▸ **TASK**
Each entry is to be given again exactly; drop the images.

===== GIVEN DATA =====

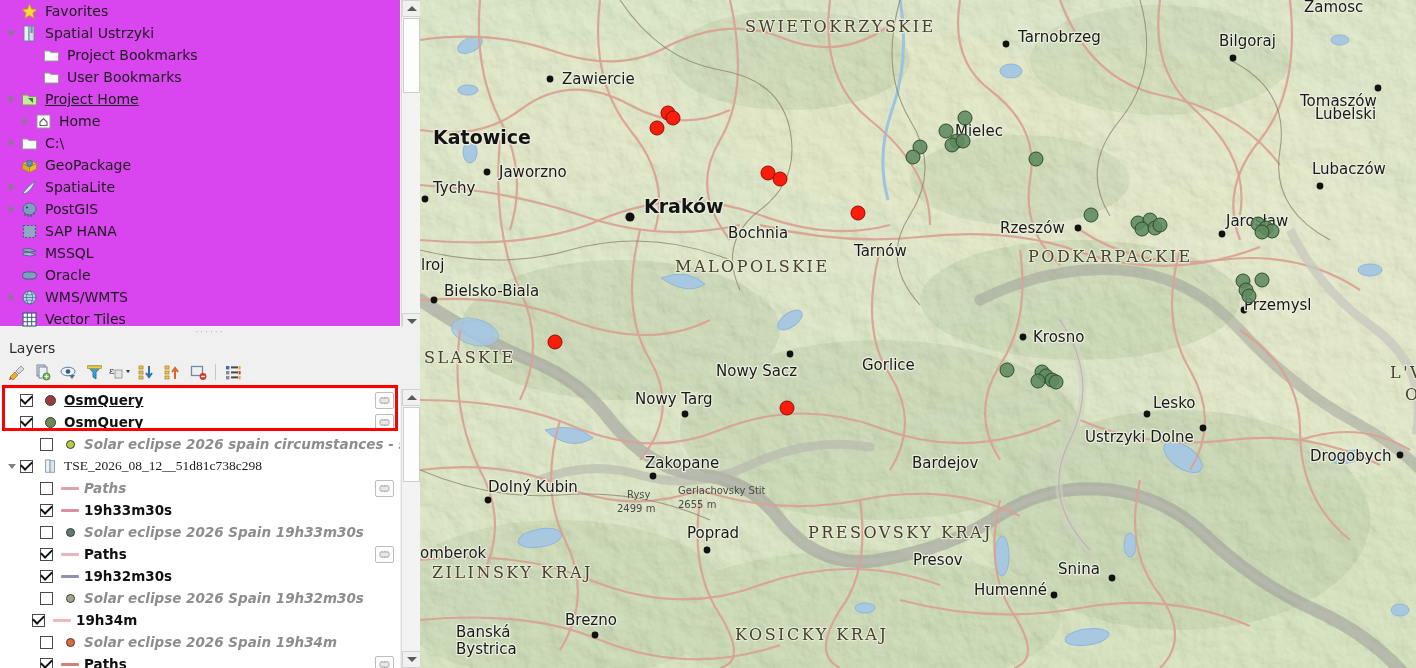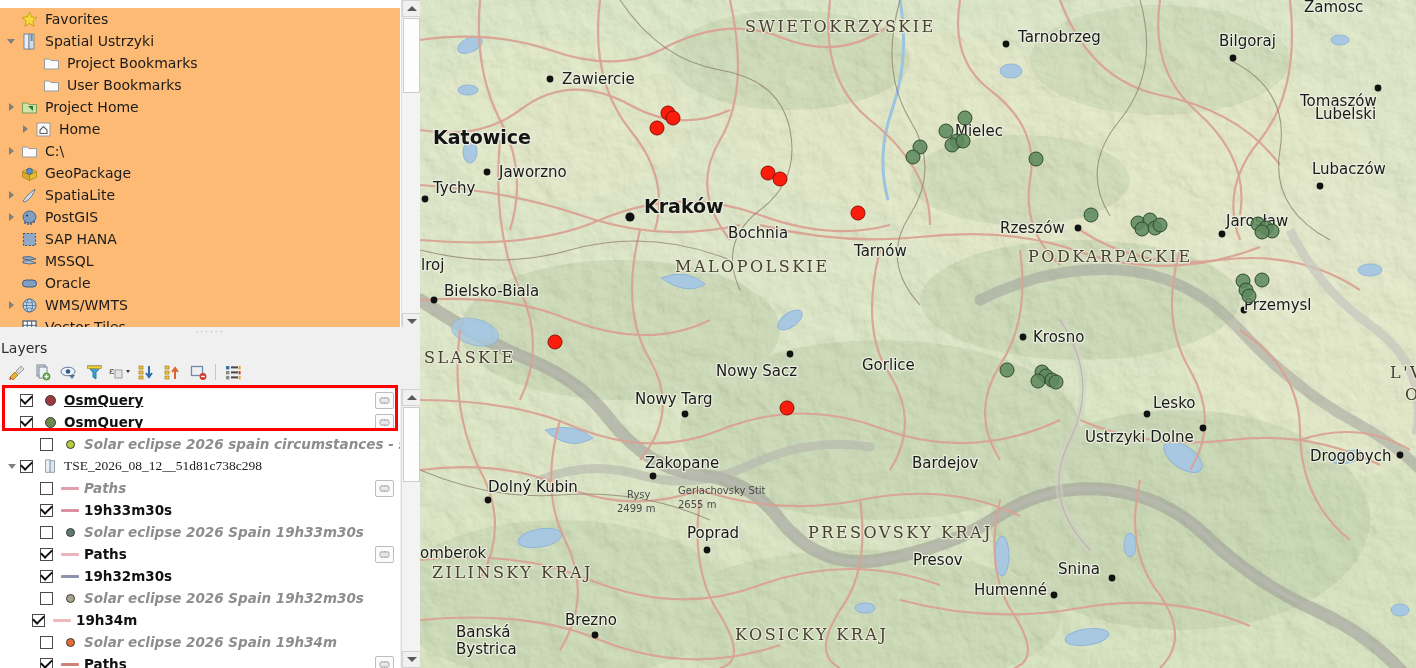"Favorites" #browser-tree { background: #fdba74 -> #d946ef; top: 8px -> 0 }
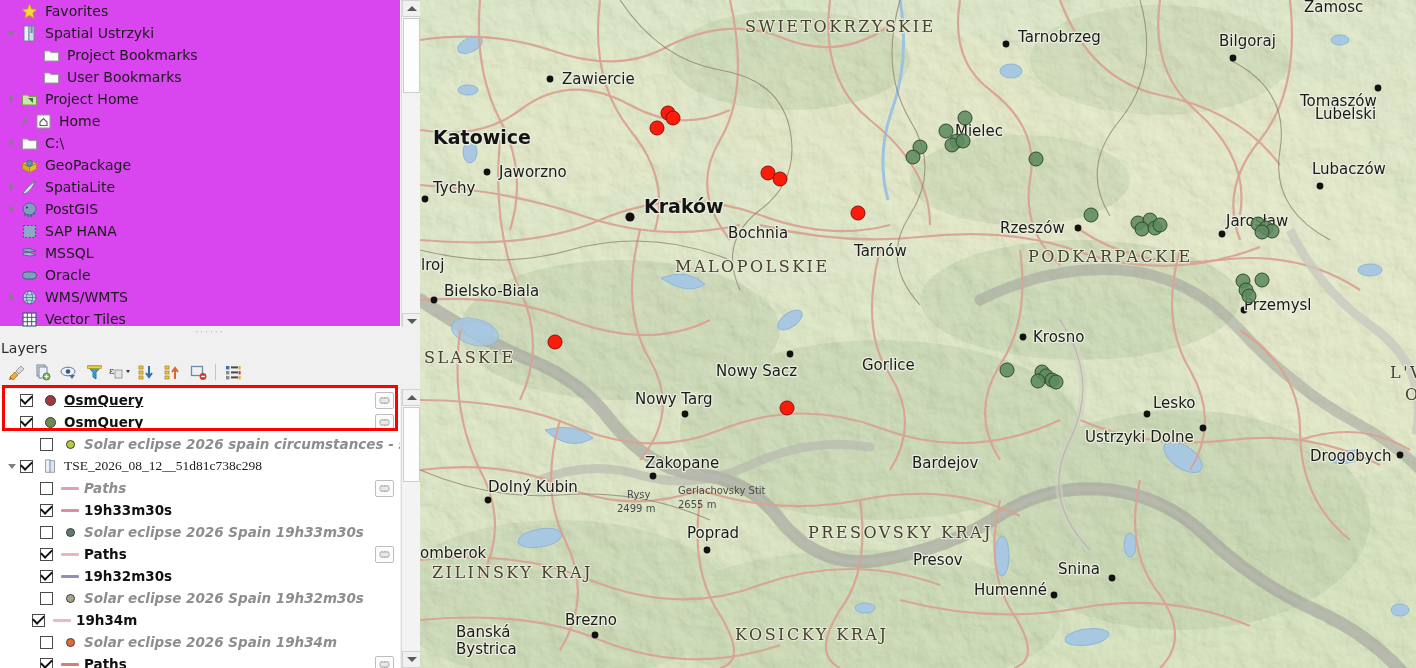"Project Home" div.btrow { text-decoration: none -> underline }
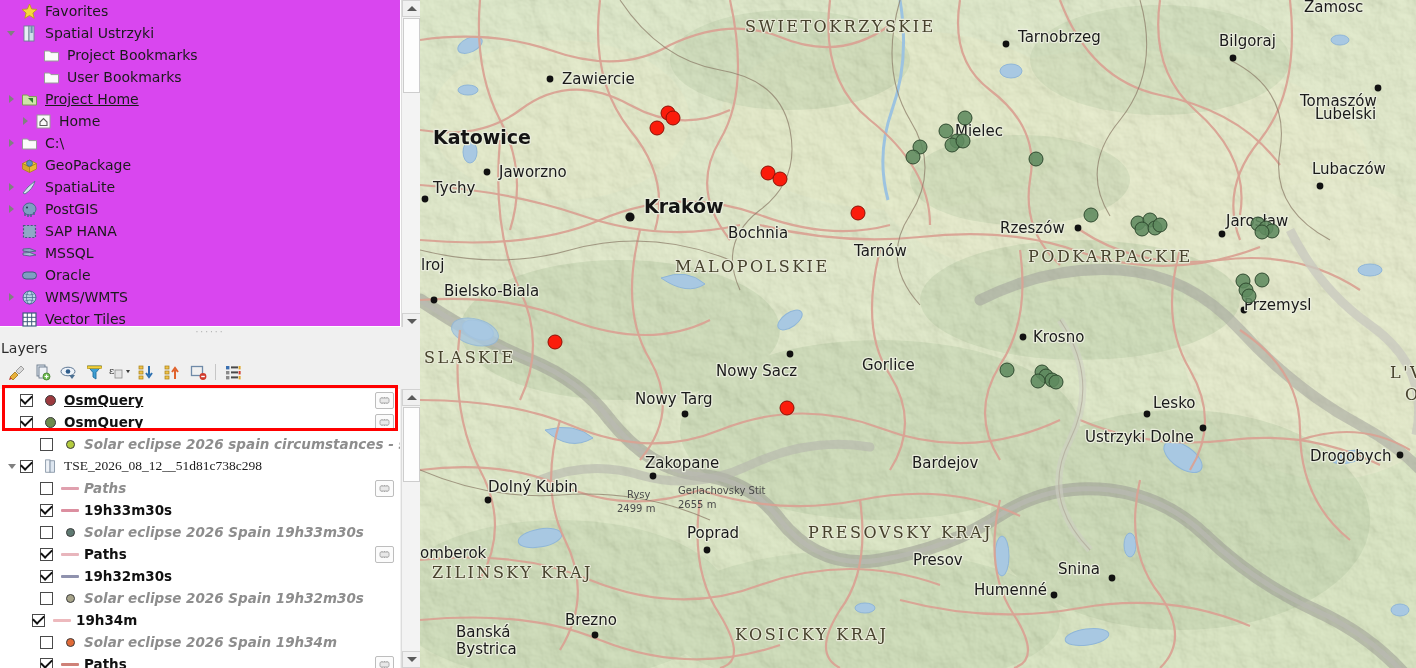"Layers" #layers-title { left: 4px -> 12px }
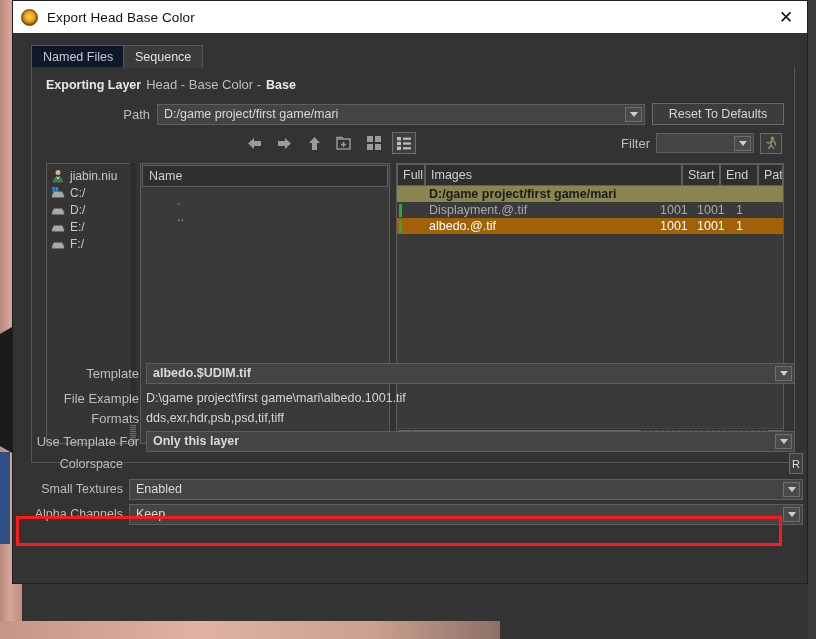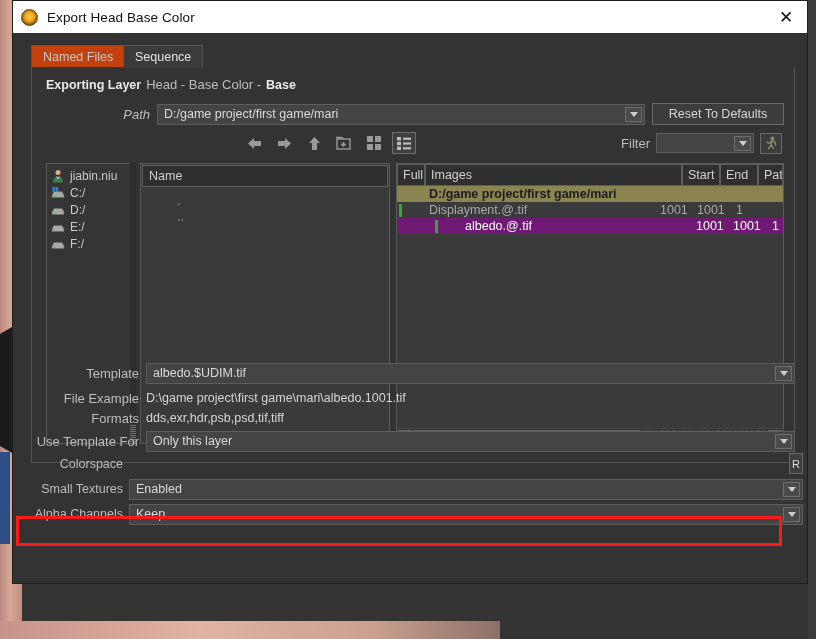"Named Files" .tab { background: #c2410c -> #0f172a }
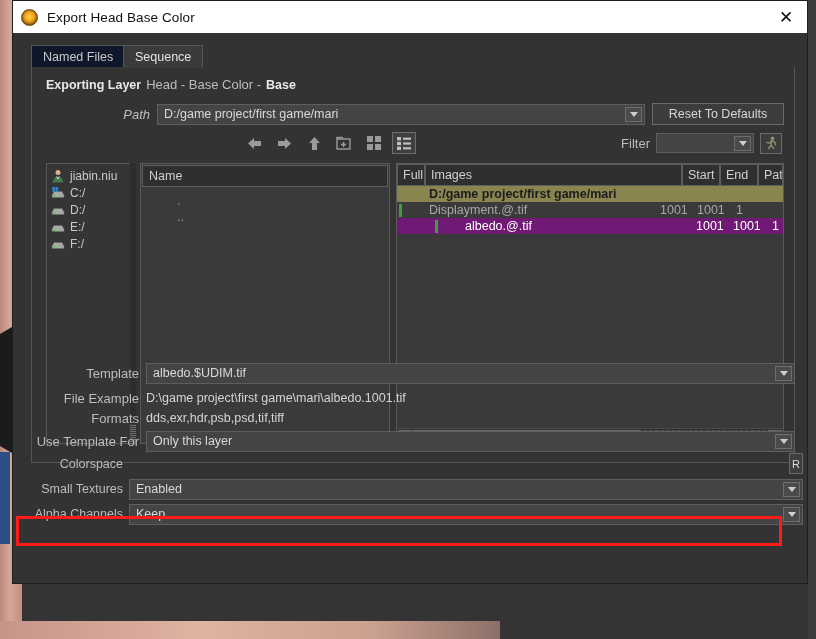"Path" .path-label { font-style: italic -> none }
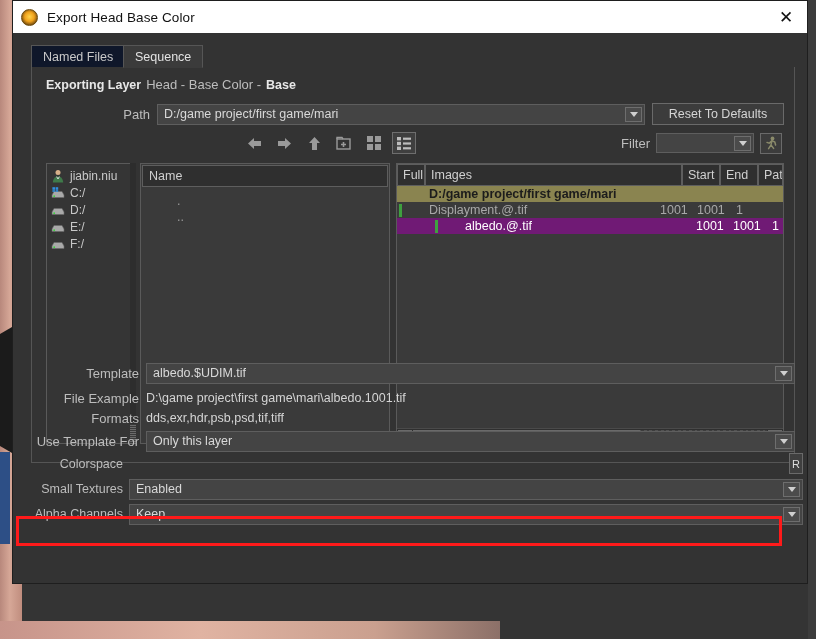"albedo.@.tif" .imgrow.selected { background: #701a75 -> #a16207; padding-left: 36px -> none }
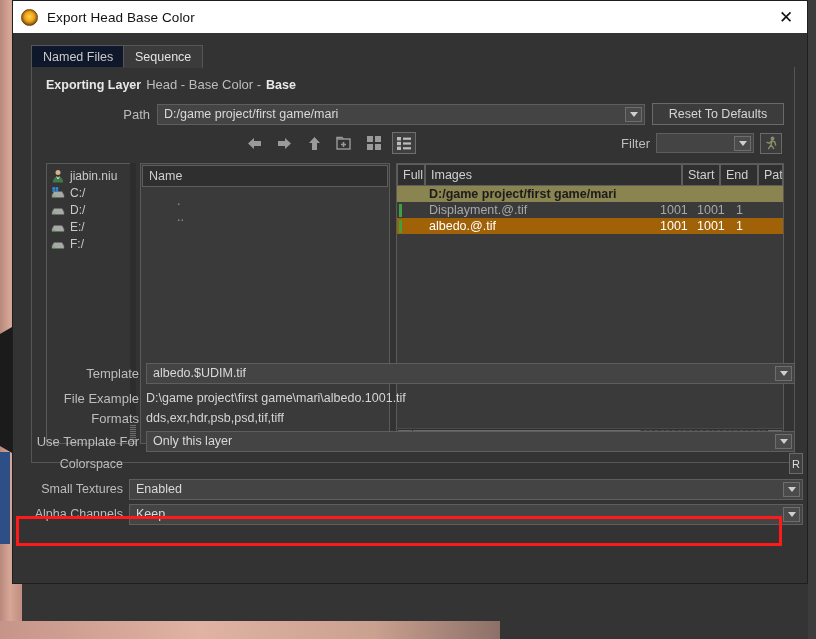"albedo.$UDIM.tif" .frow .fv { font-weight: none -> bold }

=====

▸ **RESULT OF THIS TASK**
"Favorites" #browser-tree { background: #fdba74 -> #d946ef; top: 8px -> 0 }
"Project Home" div.btrow { text-decoration: none -> underline }
"Layers" #layers-title { left: 4px -> 12px }
"Named Files" .tab { background: #c2410c -> #0f172a }
"Path" .path-label { font-style: italic -> none }
"albedo.@.tif" .imgrow.selected { background: #701a75 -> #a16207; padding-left: 36px -> none }
"albedo.$UDIM.tif" .frow .fv { font-weight: none -> bold }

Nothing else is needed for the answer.